■ **RECORDS SHOWN**
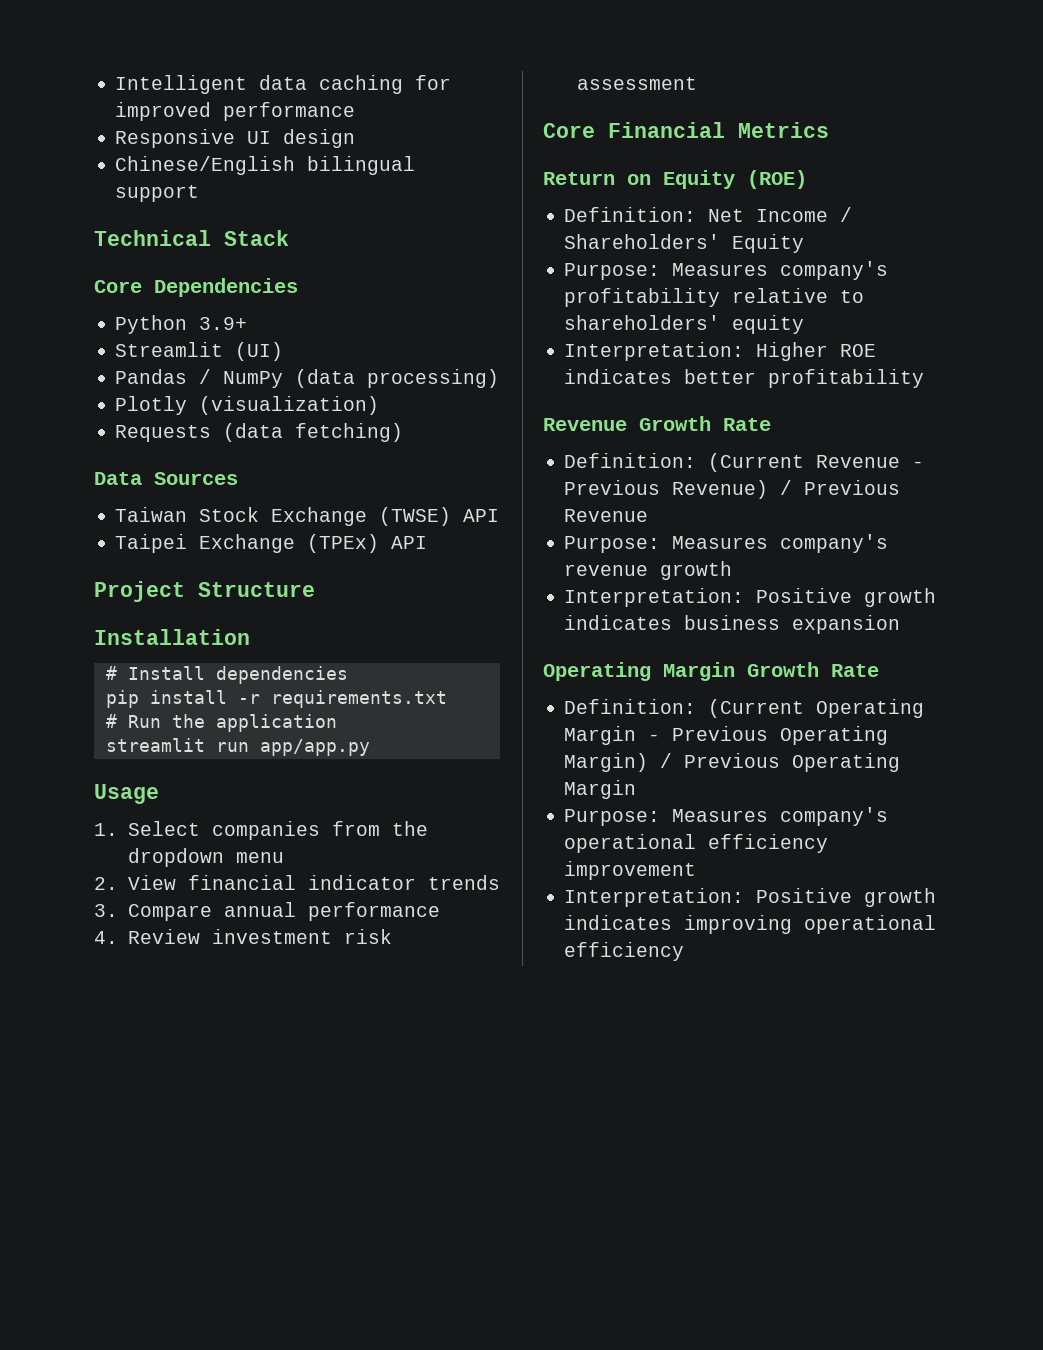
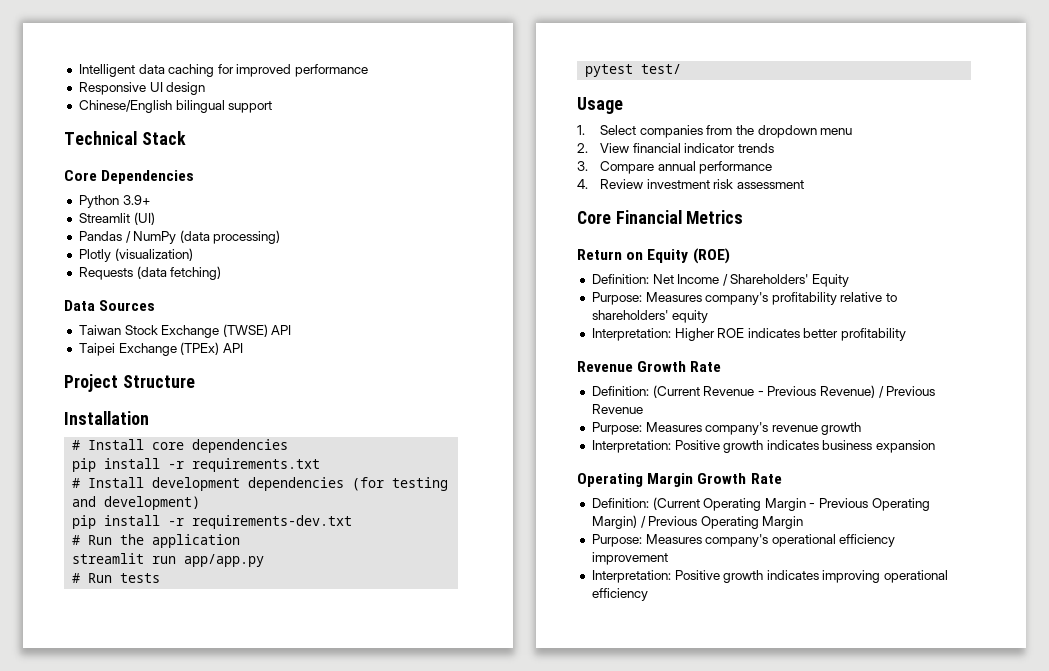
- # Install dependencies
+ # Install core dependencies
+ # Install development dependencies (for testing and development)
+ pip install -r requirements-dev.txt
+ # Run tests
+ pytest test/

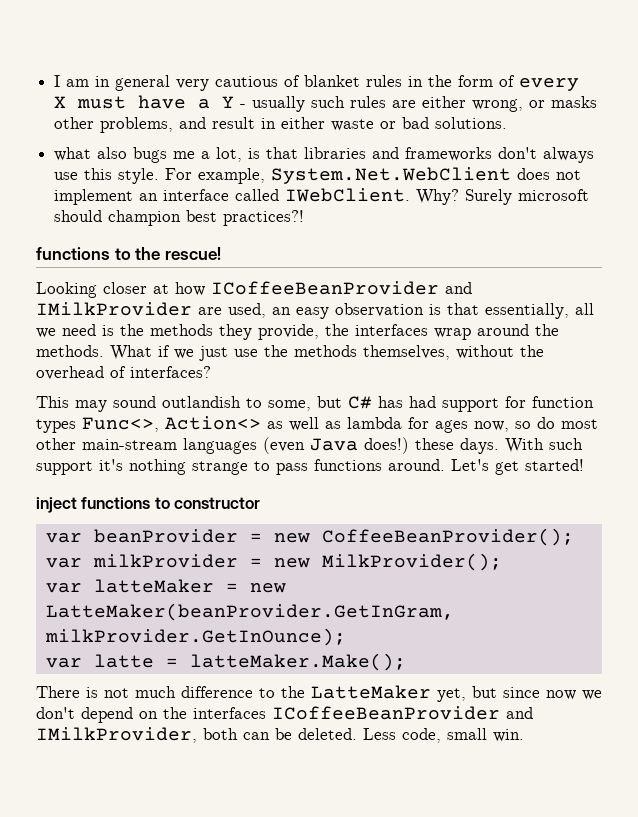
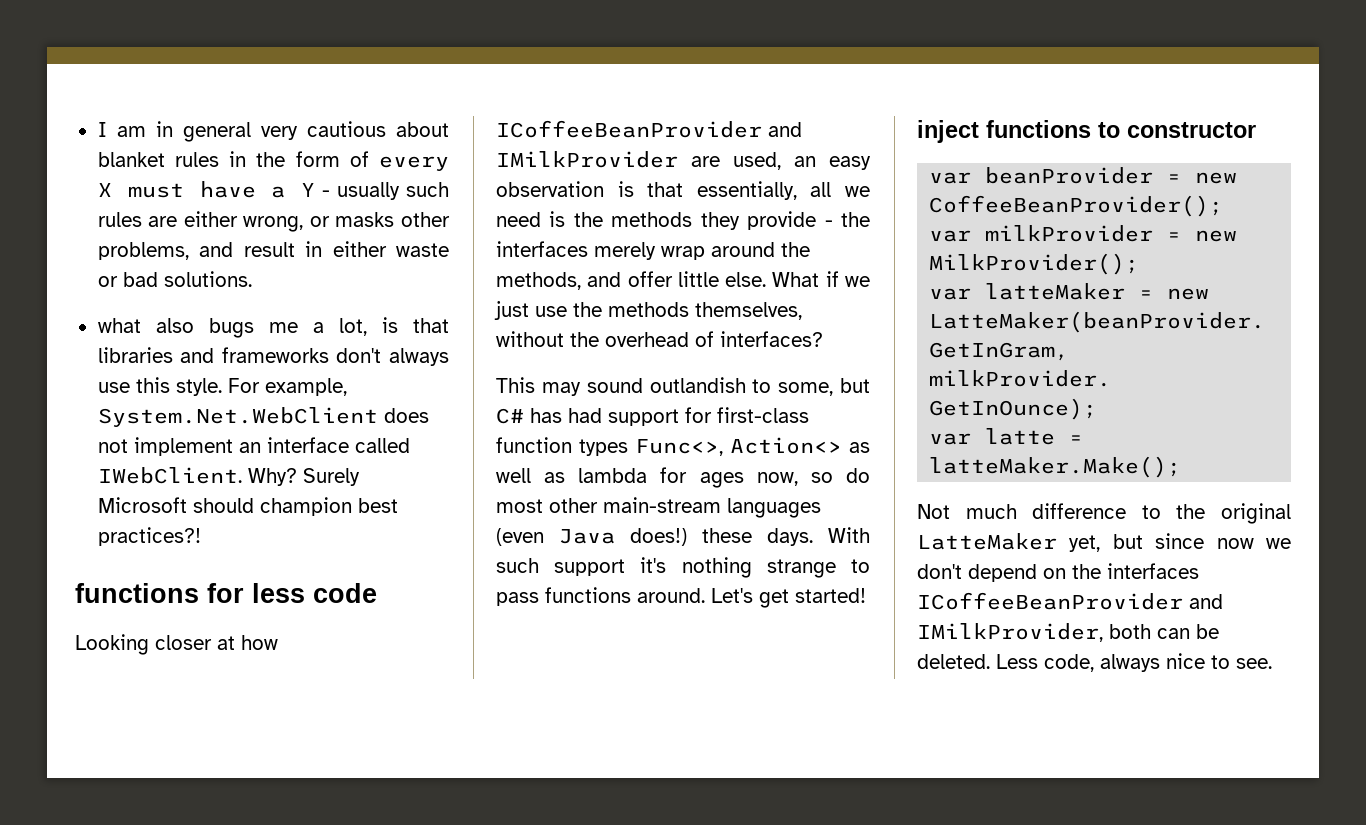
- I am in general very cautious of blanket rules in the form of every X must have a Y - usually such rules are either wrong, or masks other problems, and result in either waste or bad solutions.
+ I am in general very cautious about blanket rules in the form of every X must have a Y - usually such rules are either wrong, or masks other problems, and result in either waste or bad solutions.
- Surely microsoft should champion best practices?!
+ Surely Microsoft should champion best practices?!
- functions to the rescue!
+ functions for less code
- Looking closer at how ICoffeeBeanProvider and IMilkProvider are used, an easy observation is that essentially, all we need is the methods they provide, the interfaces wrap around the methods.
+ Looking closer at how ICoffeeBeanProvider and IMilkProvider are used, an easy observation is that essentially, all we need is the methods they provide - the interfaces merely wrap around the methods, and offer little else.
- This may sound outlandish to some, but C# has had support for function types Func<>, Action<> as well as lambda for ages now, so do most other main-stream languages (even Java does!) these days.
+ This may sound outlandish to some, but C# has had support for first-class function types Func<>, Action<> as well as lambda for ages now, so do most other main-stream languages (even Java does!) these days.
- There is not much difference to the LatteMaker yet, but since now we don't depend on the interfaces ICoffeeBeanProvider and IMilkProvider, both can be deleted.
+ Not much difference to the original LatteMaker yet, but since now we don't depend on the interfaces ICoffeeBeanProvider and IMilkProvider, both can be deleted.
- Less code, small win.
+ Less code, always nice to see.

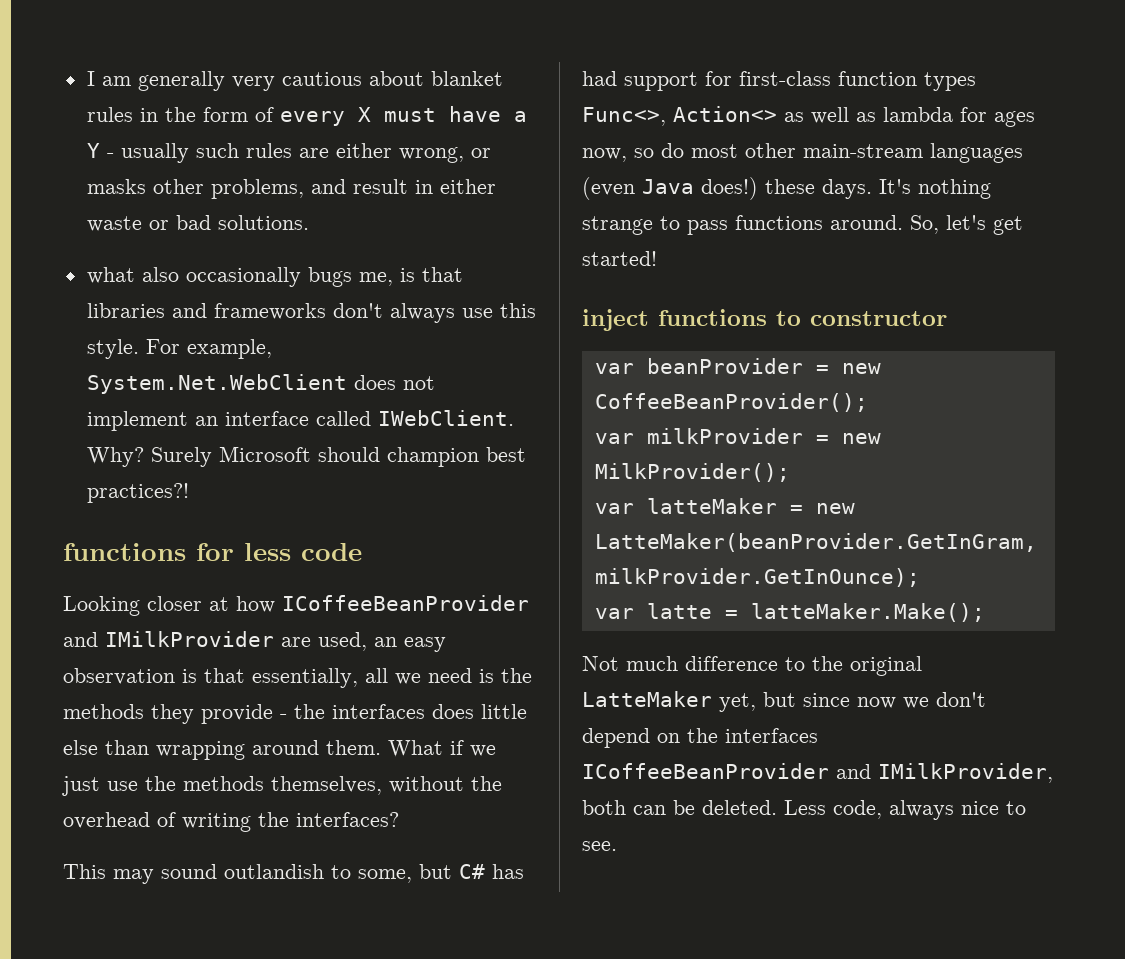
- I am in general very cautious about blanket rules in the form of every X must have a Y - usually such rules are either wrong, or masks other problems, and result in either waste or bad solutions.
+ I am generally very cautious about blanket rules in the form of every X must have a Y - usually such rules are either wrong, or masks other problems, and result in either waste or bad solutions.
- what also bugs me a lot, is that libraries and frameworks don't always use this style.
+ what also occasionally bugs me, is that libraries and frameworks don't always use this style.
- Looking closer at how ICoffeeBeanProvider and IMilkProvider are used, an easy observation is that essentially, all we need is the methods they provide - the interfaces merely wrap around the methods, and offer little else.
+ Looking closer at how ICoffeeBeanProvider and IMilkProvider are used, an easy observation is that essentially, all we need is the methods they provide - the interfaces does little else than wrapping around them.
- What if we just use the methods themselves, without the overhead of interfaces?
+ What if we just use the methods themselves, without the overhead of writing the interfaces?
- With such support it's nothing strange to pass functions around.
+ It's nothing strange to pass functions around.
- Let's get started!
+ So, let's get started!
---
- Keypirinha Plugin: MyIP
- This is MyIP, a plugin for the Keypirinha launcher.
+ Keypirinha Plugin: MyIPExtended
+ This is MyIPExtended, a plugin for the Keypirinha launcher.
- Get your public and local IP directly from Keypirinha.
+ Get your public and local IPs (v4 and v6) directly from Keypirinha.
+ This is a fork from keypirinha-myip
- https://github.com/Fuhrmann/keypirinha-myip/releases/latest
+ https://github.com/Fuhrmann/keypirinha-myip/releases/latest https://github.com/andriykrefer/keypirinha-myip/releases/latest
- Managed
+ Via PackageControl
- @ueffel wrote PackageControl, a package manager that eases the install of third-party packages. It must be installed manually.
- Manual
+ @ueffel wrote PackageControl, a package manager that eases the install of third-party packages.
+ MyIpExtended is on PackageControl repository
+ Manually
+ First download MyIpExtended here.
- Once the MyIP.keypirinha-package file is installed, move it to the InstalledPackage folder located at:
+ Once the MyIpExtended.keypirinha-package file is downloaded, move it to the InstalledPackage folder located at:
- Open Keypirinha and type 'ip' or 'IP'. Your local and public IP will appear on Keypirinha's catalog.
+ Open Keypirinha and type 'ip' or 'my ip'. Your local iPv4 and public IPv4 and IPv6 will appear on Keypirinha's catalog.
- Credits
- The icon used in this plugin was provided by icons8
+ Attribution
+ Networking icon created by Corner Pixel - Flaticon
* * *
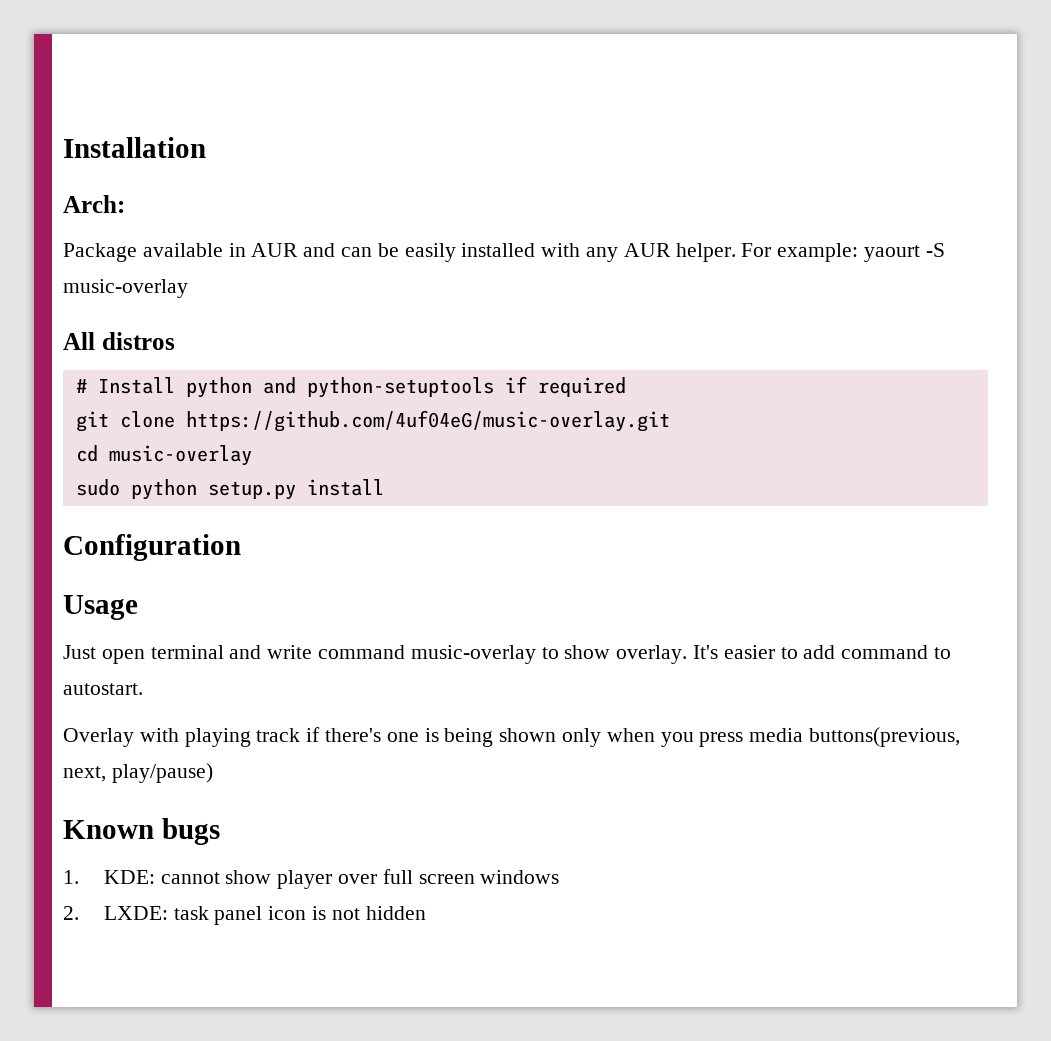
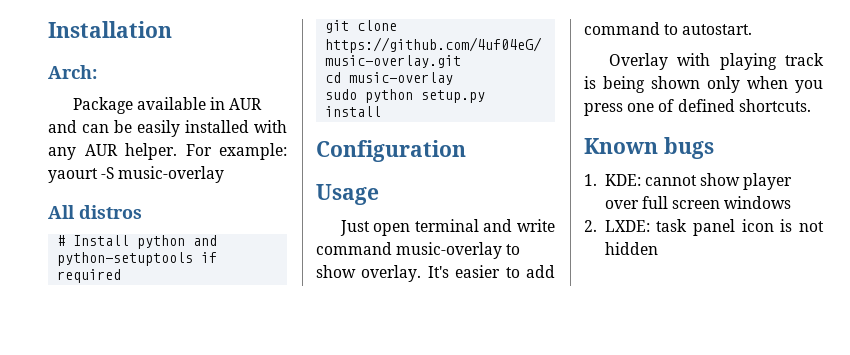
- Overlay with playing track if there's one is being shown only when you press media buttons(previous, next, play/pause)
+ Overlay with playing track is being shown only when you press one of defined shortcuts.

■ **WHAT IS NEEDED**
Look above for the line holding "- What if we". Print it and every line after it, exactly, through the line holding "So, let's get started!".

■ **RESPONSE AREA**
- What if we just use the methods themselves, without the overhead of interfaces?
+ What if we just use the methods themselves, without the overhead of writing the interfaces?
- With such support it's nothing strange to pass functions around.
+ It's nothing strange to pass functions around.
- Let's get started!
+ So, let's get started!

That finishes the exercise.